Celinastar I just checked out your update pics very nice your hairs thicker if that's even possible love your hairs hang time I wish mine would hang more raddah raddah   I have a good amount of hair and I'm so grateful for that I really shouldn't complain. 
I see you're not CW daily but weekly is that better for your hair now?
When and/or how often do you use shampoo?
And do you think your growth would be even faster than it already is if you did daily CW ? TIA
btw this SEP will make it 1 year since my BKT debacle happened.


----------



## jupitermoon (Aug 22, 2010)

Lucia said:


> Celinastar I just checked out your update pics very nice your hairs thicker if that's even possible love your hairs hang time I wish mine would hang more raddah raddah  I have a good amount of hair and I'm so grateful for that I really shouldn't complain.
> I see you're not CW daily but weekly is that better for your hair now?
> When and/or how often do you use shampoo?
> And do you think your growth would be even faster than it already is if you did daily CW ? TIA
> btw this SEP will make it 1 year since my BKT debacle happened.


 

Thanks.  I started co washing once a week because I've grown to really hate walking around with wet hair. I've been doing this pretty much all summer.  I have no set time that I shampoo. It just depends on if my hair feels as if it has a lot of buildup on it which is very rare. Right now the only hair product I'm using on my hair is the Giovanni conditioner and that is cone free. I plan on using EVOO again when it's cooler. Since EVOO is a heavy oil I'm sure I'll have to shampoo a few times during the fall and winter. I'm not sure about growth but I think my retention *may *be a little bit better since I'm only manipulating my hair once a week now instead of daily.

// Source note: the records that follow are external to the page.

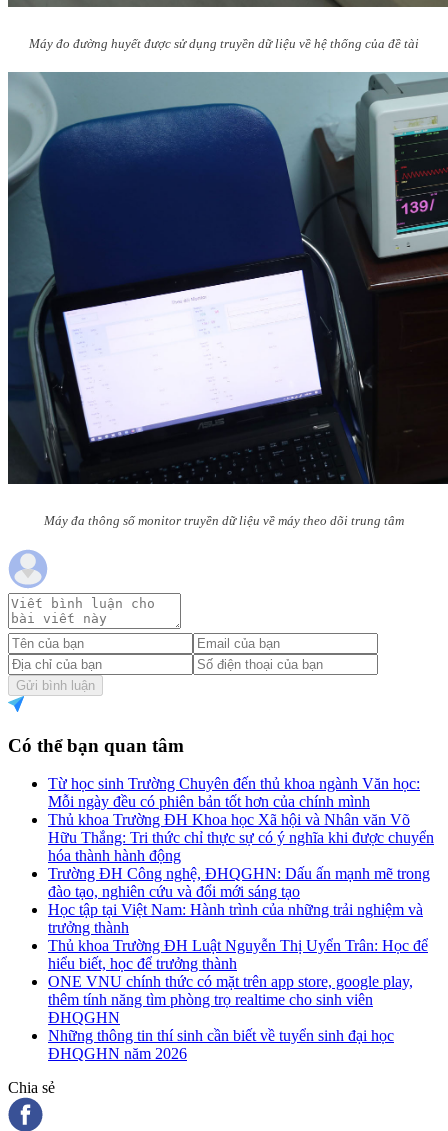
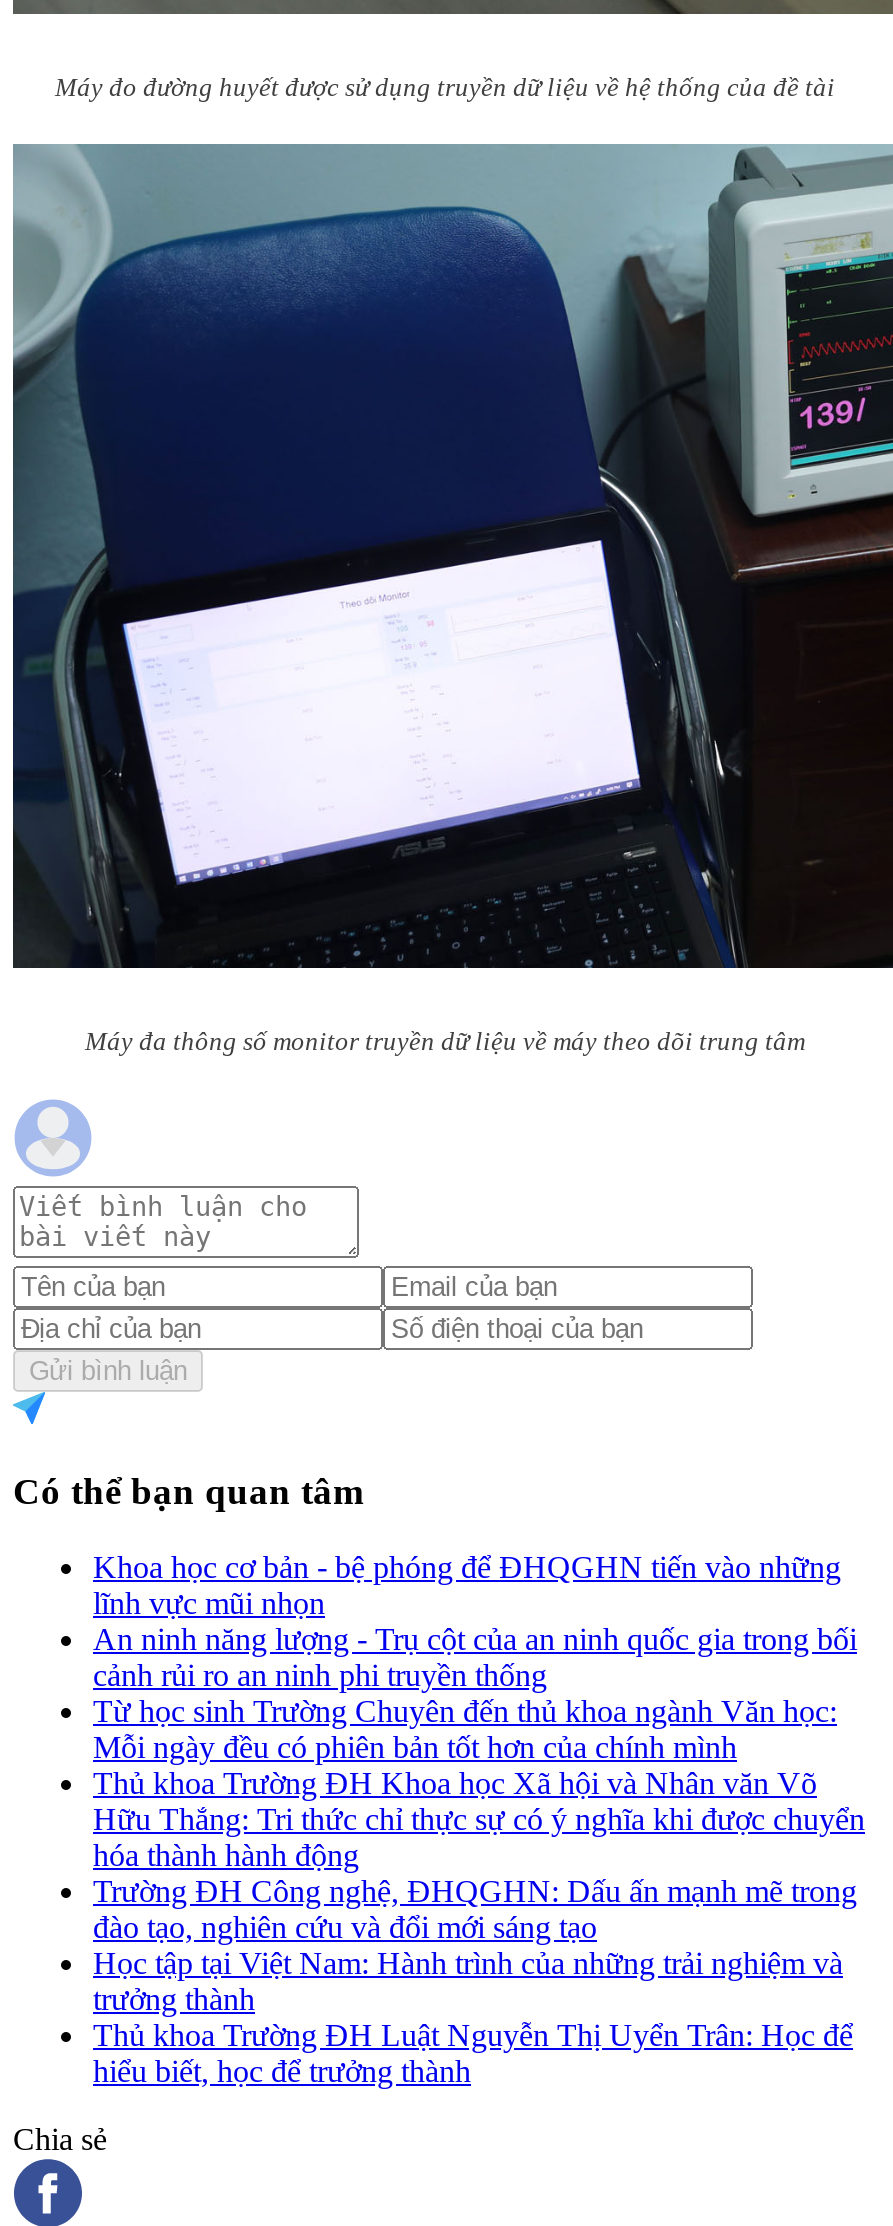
+ Khoa học cơ bản - bệ phóng để ĐHQGHN tiến vào những
+ lĩnh vực mũi nhọn
+ An ninh năng lượng - Trụ cột của an ninh quốc gia trong bối
+ cảnh rủi ro an ninh phi truyền thống

moved down: Từ học sinh Trường Chuyên đến thủ khoa ngành Văn học: | Mỗi ngày đều có phiên bản tốt hơn của chính mình | Thủ khoa Trường ĐH Khoa học Xã hội và Nhân văn Võ | ... | Thủ khoa Trường ĐH Luật Nguyễn Thị Uyển Trân: Học để | hiểu biết, học để trưởng thành

- ONE VNU chính thức có mặt trên app store, google play,
- thêm tính năng tìm phòng trọ realtime cho sinh viên
- ĐHQGHN
- Những thông tin thí sinh cần biết về tuyển sinh đại học
- ĐHQGHN năm 2026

Your hair has come a long way since last September. You should be proud.  You've done a great job with your hair.


----------



## Lucia (Aug 22, 2010)

CelinaStarr said:


> Thanks.  I started co washing once a week because I've grown to really hate walking around with wet hair. I've been doing this pretty much all summer.  I have no set time that I shampoo. It just depends on if my hair feels as if it has a lot of buildup on it which is very rare. Right now the only hair product I'm using on my hair is the Giovanni conditioner and that is cone free. I plan on using EVOO again when it's cooler. Since EVOO is a heavy oil I'm sure I'll have to shampoo a few times during the fall and winter. I'm not sure about growth but I think my retention *may *be a little bit better since I'm only manipulating my hair once a week now instead of daily.
> 
> Your hair has come a long way since last September. You should be proud.  You've done a great job with your hair.




Thanks 

I keep switching from daily CW to once a week When it's really hot 
and humid out I just rinse no conditioner I guess I'm just doing whatever now


----------



## schipperchow1 (Aug 26, 2010)

Do any of you ladies think you got a growth spurt this summer? 
I trimmed about 1/2" & did a cassia treatment (forgot how messy this can be), but not sure if I got any growth beyond the norm.  I guess I will find out at next month's check in.  
HHG


----------



## LaFemmeNaturelle (Aug 26, 2010)

schipperchow1 said:


> Do any of you ladies think you got a growth spurt this summer?
> I trimmed about 1/2" & did a cassia treatment (forgot how messy this can be), but not sure if I got any growth beyond the norm.  I guess I will find out at next month's check in.
> HHG



I didn't I was all hyped for nothing! Even started staying in the hot, humid air longer to increase growth, nada.


----------



## SmilingElephant (Aug 26, 2010)

I think i did...i'm not sure if its from the Bee Mine...i think i got growth from both bc i have about 3 inches of new growth at the crown area


----------



## LaFemmeNaturelle (Aug 26, 2010)

SmilingElephant said:


> I think i did...i'm not sure if its from the Bee Mine...i think i got growth from both bc i have about 3 inches of new growth at the crown area



BOOOOOOOOOOO Screw sulfur lol Yes I'm very bitter and hating right now


Congrats!


----------



## SmilingElephant (Aug 26, 2010)

I'm just elated to know i'm 15 weeks post as of yesterday!!.....i'm enjoying my transition.


----------



## SmilingElephant (Aug 26, 2010)

LaFemmeNaturelle said:


> BOOOOOOOOOOO *Screw sulfur lol Yes I'm very bitter and hating right now*
> 
> 
> Congrats!



........girl you make me crack up all the time!!!....are you allergic to sulfur??


----------



## LaFemmeNaturelle (Aug 26, 2010)

SmilingElephant said:


> I'm just elated to know i'm 15 weeks post as of yesterday!!.....i'm enjoying my transition.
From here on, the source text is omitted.